*Your instructions*:
Exclude the pictures and retype the entries as written.

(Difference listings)
╭──

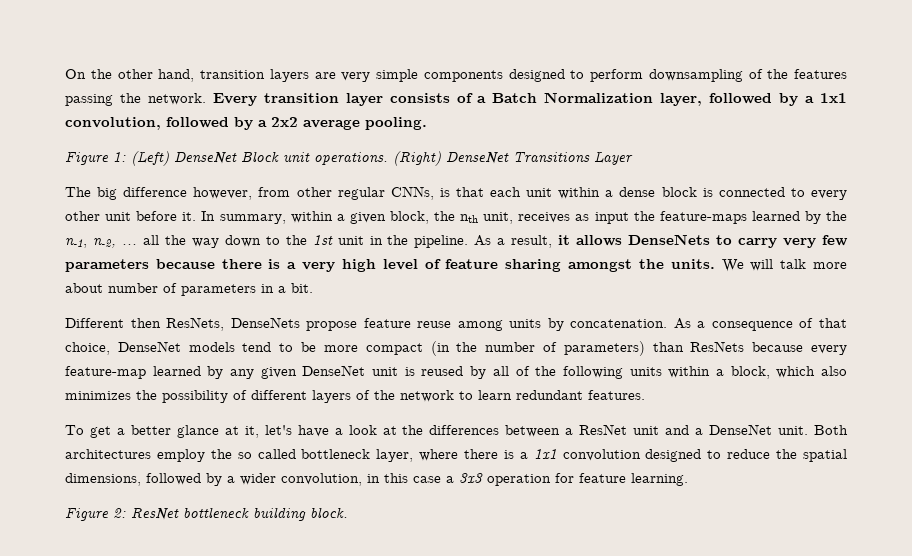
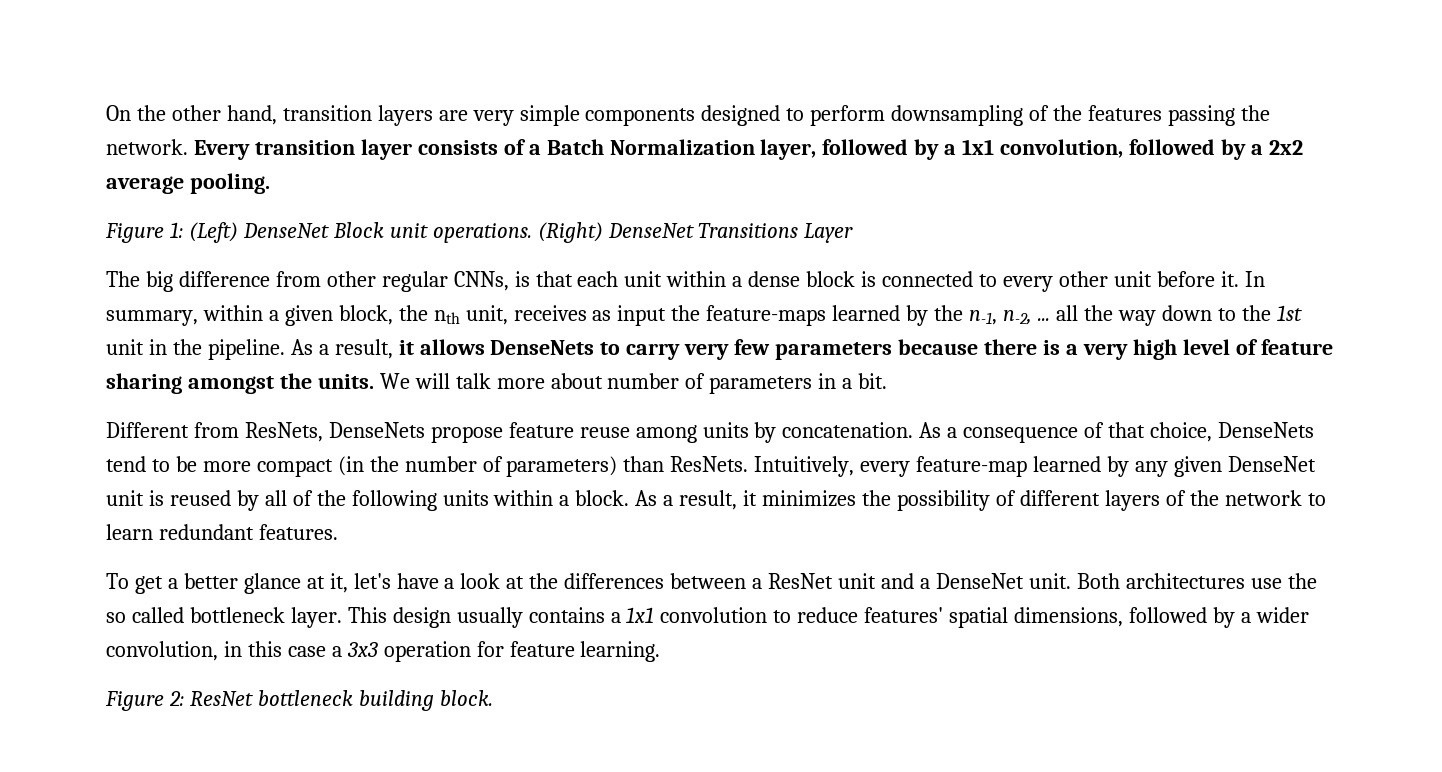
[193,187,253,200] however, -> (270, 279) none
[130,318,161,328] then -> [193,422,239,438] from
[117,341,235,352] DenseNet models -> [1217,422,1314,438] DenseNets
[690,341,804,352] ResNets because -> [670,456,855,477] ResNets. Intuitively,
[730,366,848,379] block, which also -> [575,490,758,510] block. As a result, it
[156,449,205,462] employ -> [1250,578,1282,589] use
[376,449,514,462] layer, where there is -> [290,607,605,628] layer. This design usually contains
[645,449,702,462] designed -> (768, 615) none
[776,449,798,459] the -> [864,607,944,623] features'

╰──

*Task answer*:
[193,187,253,200] however, -> (270, 279) none
[130,318,161,328] then -> [193,422,239,438] from
[117,341,235,352] DenseNet models -> [1217,422,1314,438] DenseNets
[690,341,804,352] ResNets because -> [670,456,855,477] ResNets. Intuitively,
[730,366,848,379] block, which also -> [575,490,758,510] block. As a result, it
[156,449,205,462] employ -> [1250,578,1282,589] use
[376,449,514,462] layer, where there is -> [290,607,605,628] layer. This design usually contains
[645,449,702,462] designed -> (768, 615) none
[776,449,798,459] the -> [864,607,944,623] features'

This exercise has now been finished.